(Excerpts from a dataset)
.....

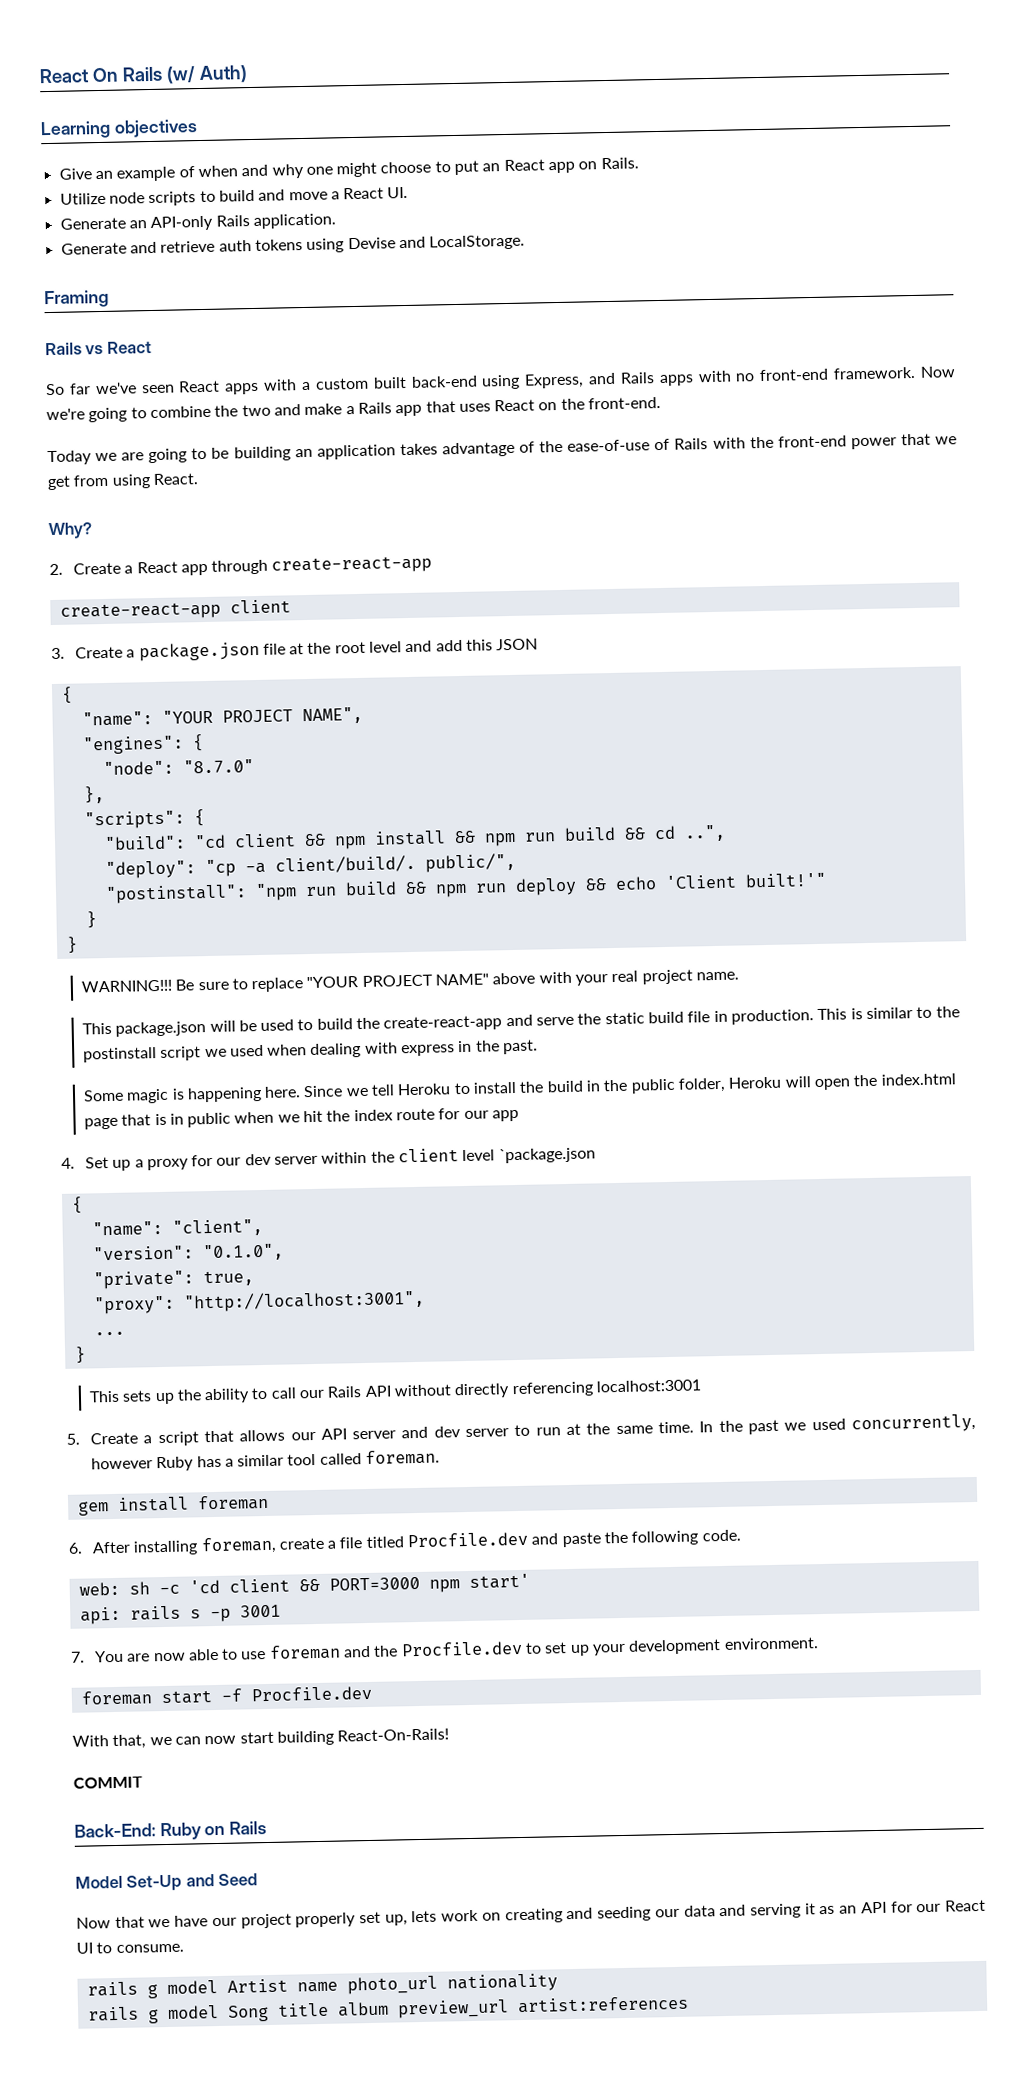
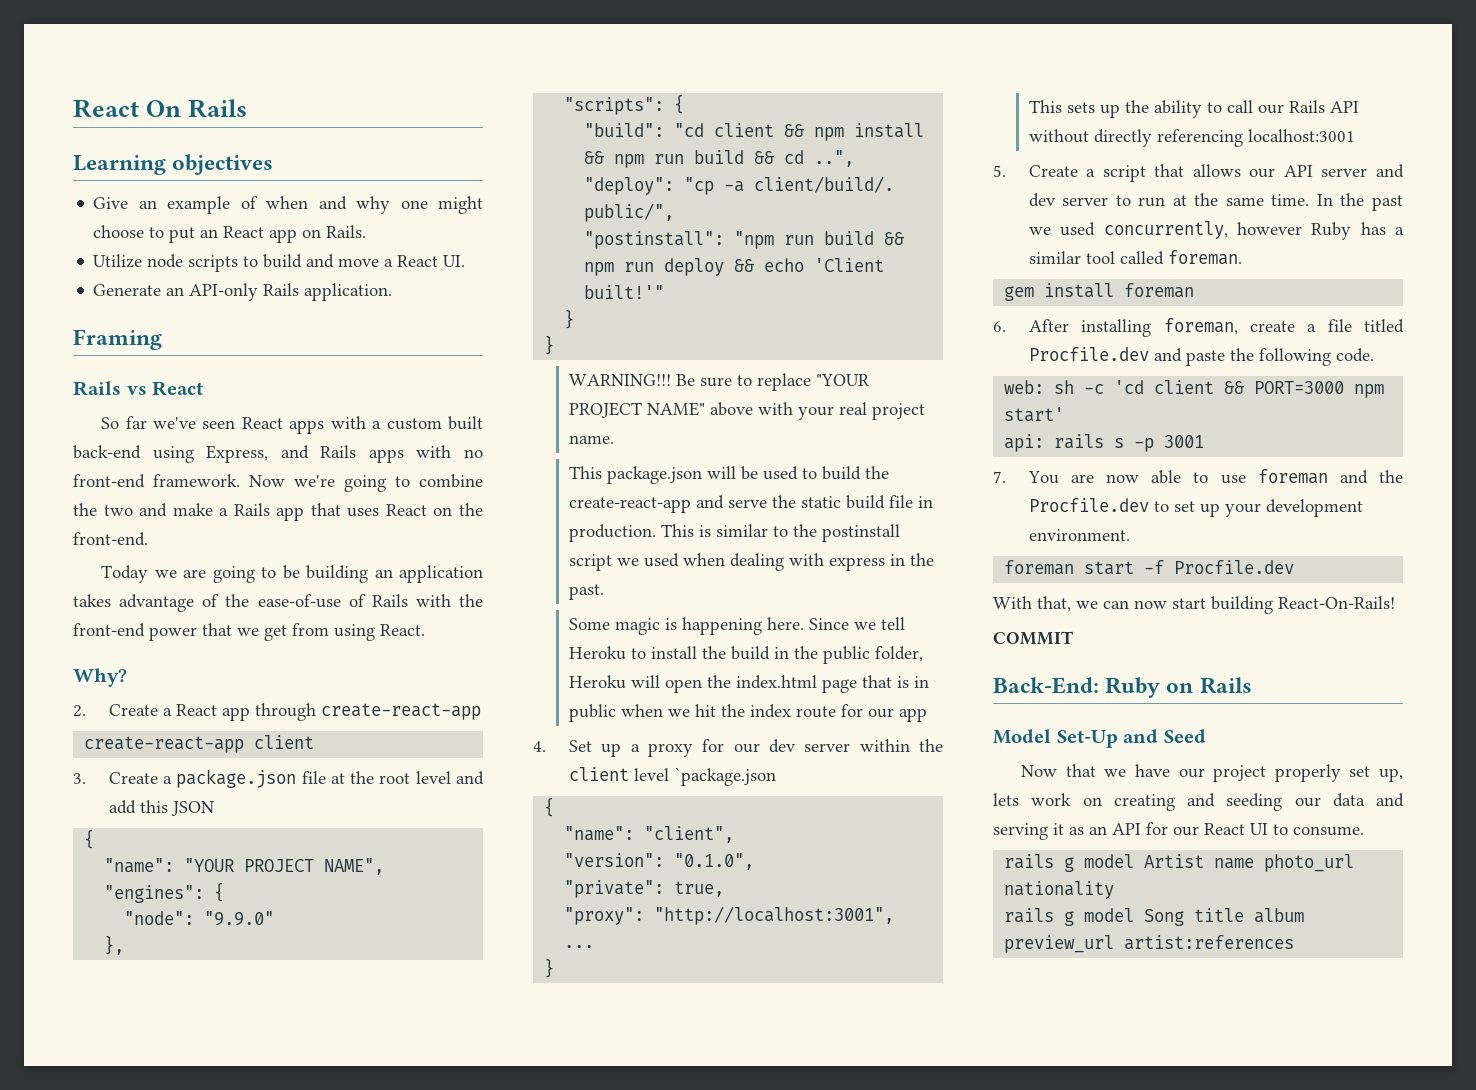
- React On Rails (w/ Auth)
+ React On Rails
- Generate and retrieve auth tokens using Devise and LocalStorage.
- "node": "8.7.0"
+ "node": "9.9.0"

.....

# WHAT THIS TASK INVOLVES:
The lines to return run from the one containing "- Generate and" through the last line of the records above. Give them exactly and include nothing more.

# RESPONSE TO THE TASK:
- Generate and retrieve auth tokens using Devise and LocalStorage.
- "node": "8.7.0"
+ "node": "9.9.0"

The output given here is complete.